Aim of the task: Look through the data below for the string "date", and copy every line where it turns up.

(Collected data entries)
────
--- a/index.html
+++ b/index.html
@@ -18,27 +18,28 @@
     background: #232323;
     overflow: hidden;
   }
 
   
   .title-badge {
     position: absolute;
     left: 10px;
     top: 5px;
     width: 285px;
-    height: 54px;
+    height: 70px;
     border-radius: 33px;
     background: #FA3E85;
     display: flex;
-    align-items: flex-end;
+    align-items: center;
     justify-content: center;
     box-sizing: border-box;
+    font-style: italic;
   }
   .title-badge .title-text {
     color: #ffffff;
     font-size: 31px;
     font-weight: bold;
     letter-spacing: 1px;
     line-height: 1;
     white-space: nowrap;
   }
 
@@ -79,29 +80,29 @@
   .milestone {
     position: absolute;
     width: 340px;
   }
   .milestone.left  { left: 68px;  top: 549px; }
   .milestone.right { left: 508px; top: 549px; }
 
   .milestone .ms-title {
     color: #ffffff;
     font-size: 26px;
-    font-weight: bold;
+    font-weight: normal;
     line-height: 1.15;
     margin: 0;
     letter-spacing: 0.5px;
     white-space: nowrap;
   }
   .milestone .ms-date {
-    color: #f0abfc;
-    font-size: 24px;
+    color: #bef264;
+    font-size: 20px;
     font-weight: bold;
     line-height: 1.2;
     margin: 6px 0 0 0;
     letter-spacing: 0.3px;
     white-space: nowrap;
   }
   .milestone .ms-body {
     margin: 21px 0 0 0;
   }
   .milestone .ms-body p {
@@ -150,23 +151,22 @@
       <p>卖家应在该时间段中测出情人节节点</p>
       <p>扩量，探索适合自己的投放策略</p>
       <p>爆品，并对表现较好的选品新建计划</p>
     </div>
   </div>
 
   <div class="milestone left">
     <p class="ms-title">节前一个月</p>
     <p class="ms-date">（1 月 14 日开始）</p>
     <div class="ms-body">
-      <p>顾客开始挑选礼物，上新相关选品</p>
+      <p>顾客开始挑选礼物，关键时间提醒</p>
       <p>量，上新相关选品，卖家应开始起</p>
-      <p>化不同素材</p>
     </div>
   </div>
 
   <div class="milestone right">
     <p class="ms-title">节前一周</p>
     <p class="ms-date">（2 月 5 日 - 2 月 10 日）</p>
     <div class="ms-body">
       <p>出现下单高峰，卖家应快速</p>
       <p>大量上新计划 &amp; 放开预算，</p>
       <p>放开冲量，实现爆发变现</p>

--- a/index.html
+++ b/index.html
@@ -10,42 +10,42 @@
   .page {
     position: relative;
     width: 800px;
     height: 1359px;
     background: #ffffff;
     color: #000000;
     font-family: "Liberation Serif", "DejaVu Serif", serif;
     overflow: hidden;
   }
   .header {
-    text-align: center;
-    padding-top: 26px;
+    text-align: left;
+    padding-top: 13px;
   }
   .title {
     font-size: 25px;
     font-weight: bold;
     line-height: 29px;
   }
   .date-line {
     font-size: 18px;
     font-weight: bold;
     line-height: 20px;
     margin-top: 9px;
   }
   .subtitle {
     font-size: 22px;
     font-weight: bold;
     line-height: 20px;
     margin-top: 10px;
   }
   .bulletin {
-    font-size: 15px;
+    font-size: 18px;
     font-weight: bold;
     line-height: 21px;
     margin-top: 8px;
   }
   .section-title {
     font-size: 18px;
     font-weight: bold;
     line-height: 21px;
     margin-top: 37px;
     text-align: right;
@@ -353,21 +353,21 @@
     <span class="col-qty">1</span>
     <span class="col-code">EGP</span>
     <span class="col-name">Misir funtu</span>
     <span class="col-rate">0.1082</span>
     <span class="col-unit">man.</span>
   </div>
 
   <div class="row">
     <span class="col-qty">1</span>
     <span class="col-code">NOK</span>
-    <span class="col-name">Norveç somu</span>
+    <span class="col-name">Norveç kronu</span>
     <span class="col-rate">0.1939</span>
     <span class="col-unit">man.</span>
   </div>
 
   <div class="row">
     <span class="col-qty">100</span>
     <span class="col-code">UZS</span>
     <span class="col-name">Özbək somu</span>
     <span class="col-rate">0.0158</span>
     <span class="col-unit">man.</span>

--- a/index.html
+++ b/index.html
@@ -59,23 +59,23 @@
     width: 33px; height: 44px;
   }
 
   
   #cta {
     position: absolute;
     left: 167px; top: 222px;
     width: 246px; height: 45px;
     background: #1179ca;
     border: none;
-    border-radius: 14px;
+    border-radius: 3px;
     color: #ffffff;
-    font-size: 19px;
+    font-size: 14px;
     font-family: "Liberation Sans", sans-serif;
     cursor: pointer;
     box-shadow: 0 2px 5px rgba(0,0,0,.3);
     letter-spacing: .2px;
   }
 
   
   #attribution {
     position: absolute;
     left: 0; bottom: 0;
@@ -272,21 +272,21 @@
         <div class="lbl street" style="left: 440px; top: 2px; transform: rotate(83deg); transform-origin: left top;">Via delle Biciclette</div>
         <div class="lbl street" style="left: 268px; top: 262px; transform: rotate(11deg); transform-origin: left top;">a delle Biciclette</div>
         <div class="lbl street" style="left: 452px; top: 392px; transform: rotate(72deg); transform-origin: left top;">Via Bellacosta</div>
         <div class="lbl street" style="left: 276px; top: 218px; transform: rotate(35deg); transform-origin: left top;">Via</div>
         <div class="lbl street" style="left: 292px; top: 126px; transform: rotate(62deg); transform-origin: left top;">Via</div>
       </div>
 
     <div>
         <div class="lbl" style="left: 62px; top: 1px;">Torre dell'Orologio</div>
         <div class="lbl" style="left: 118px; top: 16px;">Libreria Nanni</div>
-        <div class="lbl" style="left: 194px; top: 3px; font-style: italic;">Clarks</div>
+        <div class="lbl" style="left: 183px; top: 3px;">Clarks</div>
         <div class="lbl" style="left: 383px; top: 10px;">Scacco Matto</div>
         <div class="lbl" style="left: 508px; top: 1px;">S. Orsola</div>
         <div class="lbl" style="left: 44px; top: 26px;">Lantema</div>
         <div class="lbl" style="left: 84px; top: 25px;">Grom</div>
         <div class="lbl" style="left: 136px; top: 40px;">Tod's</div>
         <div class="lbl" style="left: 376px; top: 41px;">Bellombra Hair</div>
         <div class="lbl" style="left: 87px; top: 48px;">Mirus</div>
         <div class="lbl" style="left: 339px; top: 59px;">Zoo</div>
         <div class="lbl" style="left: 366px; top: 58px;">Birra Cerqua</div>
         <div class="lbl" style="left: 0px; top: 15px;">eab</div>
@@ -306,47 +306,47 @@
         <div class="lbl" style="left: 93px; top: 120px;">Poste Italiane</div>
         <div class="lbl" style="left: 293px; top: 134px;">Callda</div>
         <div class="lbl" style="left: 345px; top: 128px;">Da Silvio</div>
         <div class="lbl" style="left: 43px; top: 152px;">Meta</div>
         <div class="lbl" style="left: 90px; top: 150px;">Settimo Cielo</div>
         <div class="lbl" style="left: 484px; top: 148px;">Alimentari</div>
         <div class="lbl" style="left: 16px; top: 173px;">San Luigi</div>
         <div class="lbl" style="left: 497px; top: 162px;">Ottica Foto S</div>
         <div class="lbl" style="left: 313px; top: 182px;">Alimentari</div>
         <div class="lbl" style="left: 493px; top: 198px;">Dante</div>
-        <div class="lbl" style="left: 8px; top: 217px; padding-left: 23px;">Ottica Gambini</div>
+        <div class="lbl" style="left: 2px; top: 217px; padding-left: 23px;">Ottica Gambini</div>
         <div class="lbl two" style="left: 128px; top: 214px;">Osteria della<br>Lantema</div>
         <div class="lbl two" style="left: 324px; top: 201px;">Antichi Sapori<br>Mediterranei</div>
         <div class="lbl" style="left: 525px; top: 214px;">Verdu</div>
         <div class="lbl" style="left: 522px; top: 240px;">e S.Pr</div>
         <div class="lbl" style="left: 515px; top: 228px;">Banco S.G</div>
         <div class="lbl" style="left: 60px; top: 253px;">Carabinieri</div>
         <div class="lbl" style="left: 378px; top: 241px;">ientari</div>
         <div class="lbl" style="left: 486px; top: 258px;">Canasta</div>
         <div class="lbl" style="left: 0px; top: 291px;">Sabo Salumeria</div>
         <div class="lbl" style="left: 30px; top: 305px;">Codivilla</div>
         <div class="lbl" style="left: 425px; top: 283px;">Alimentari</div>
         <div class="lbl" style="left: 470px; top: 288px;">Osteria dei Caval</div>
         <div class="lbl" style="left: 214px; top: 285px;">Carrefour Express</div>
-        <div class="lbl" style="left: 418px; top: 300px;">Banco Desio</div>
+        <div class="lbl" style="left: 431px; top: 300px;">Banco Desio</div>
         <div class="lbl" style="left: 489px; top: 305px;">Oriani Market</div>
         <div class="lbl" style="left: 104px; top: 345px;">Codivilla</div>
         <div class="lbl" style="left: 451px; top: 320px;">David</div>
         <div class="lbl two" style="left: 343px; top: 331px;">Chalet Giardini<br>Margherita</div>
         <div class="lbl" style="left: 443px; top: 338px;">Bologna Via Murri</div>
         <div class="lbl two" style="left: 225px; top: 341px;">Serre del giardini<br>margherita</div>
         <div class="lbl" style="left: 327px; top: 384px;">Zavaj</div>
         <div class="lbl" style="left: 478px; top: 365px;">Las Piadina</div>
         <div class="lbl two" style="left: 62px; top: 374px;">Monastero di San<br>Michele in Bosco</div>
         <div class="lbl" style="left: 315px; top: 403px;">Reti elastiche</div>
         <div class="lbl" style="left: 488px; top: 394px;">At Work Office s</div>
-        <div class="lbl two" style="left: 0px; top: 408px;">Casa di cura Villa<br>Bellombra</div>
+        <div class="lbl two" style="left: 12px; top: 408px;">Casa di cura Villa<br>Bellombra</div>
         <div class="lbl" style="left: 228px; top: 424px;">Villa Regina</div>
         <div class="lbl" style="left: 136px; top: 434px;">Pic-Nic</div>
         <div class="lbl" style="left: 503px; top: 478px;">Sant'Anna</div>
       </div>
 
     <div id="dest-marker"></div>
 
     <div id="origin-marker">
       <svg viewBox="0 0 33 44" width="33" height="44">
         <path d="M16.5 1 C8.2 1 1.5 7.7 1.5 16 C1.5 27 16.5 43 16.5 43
────
Exercise output:
   .milestone .ms-date {
     <p class="ms-date">（1 月 14 日开始）</p>
     <p class="ms-date">（2 月 5 日 - 2 月 10 日）</p>
   .date-line {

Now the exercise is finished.